Skip to content

inference.profiling

Module Path

zigllama.inference.profiling

Source file: src/inference/profiling.zig


Public Types

MeasurementPoint

pub const MeasurementPoint = struct {
    name: []const u8,
    start_ns: u64,
    end_ns: ?u64,
    parent: ?*MeasurementPoint,
    children: std.ArrayList(*MeasurementPoint),
};

A single timed region. Measurement points form a tree so nested operations (e.g., attention inside a transformer block) are tracked hierarchically.

PerformanceStats

pub const PerformanceStats = struct {
    min: f64,
    max: f64,
    avg: f64,
    median: f64,
    p95: f64,
    p99: f64,
    std_dev: f64,
    count: usize,
    total: f64,
};

Aggregate statistics computed from a series of measurements.
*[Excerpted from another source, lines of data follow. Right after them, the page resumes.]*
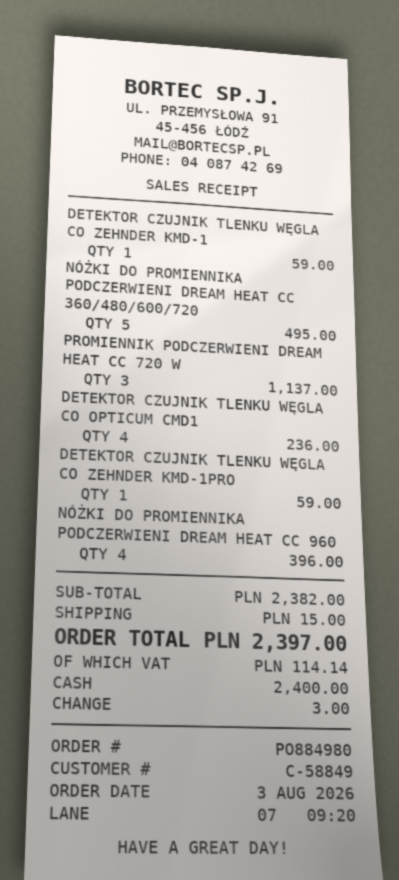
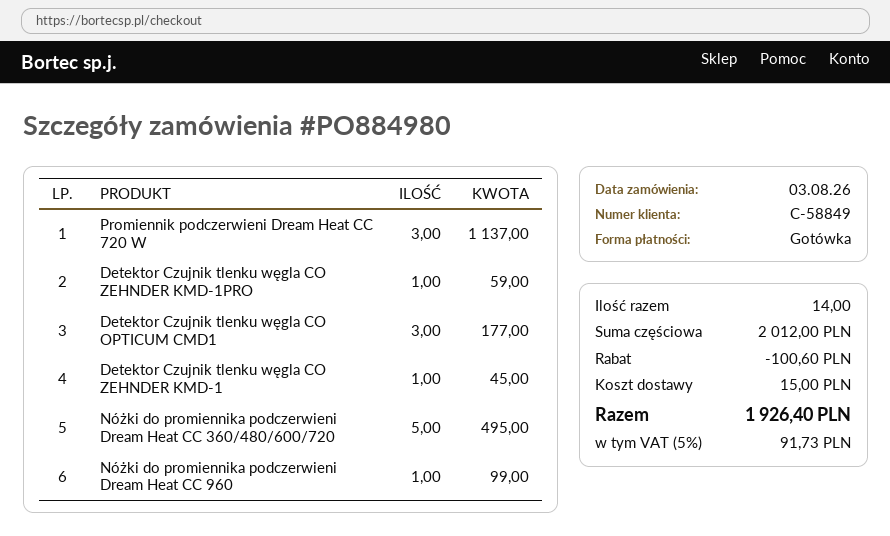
DETEKTOR CZUJNIK TLENKU WĘGLA CO ZEHNDER KMD-1: 1 for 59.00 -> 1 for 45.00
DETEKTOR CZUJNIK TLENKU WĘGLA CO OPTICUM CMD1: 4 for 236.00 -> 3 for 177.00
NÓŻKI DO PROMIENNIKA PODCZERWIENI DREAM HEAT CC 960: 4 for 396.00 -> 1 for 99.00
subtotal: 2382.00 -> 2012.00
discount: none -> 100.60
tax: 114.14 -> 91.73
total: 2397.00 -> 1926.40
All timing values are in milliseconds.

Profiler

pub const Profiler = struct {
    measurements: std.StringHashMap(std.ArrayList(f64)),
    active_points: std.ArrayList(*MeasurementPoint),
    enabled: bool,
    allocator: std.mem.Allocator,
};

Collects timing data for named code regions. Thread-safe when each thread uses its own Profiler instance.

BenchmarkRunner

pub const BenchmarkRunner = struct {
    name: []const u8,
    warmup_iterations: usize,
    profiler: Profiler,
    allocator: std.mem.Allocator,
};

Runs a function multiple times with warm-up iterations and produces PerformanceStats.


Public Functions

Profiler.init

pub fn init(allocator: std.mem.Allocator) Profiler

Create a new profiler with no recorded measurements.

Profiler.deinit

pub fn deinit(self: *Profiler) void

Free all stored measurements.

Profiler.measureBlock

pub fn measureBlock(self: *Profiler, name: []const u8) MeasurementGuard

Begin timing a named block. Returns a guard object; timing stops when the guard goes out of scope (via defer guard.end()).

{
    var guard = profiler.measureBlock("attention");
    defer guard.end();
    // ... attention computation ...
}

Profiler.getStats

pub fn getStats(self: *Profiler, name: []const u8) ?PerformanceStats

Compute aggregate statistics for the named block. Returns null if no measurements have been recorded under that name.

Profiler.report

pub fn report(self: *Profiler, writer: anytype) !void

Print a formatted table of all recorded blocks with their statistics.

BenchmarkRunner.init

pub fn init(
    name: []const u8,
    warmup_iterations: usize,
    allocator: std.mem.Allocator,
) BenchmarkRunner

Create a benchmark runner.

BenchmarkRunner.run

pub fn run(
    self: *BenchmarkRunner,
    func: *const fn () void,
    iterations: usize,
) !PerformanceStats

Execute func for warmup_iterations + iterations times, discarding the warm-up measurements, and return statistics for the measured iterations.


Error Types

  • error{OutOfMemory}

Usage Example

const prof = @import("zigllama").inference.profiling;

var profiler = prof.Profiler.init(allocator);
defer profiler.deinit();

// Profile a forward pass
{
    var guard = profiler.measureBlock("forward_pass");
    defer guard.end();
    _ = try model.forward(tokens, allocator);
}

// Get statistics
if (profiler.getStats("forward_pass")) |stats| {
    std.debug.print("Forward pass: avg={d:.2}ms, p99={d:.2}ms\n", .{
        stats.avg, stats.p99,
    });
}

// Or run a benchmark
var bench = prof.BenchmarkRunner.init("inference", 5, allocator);
const stats = try bench.run(inferenceFunc, 100);
std.debug.print("Throughput: {d:.1} tokens/sec\n", .{1000.0 / stats.avg});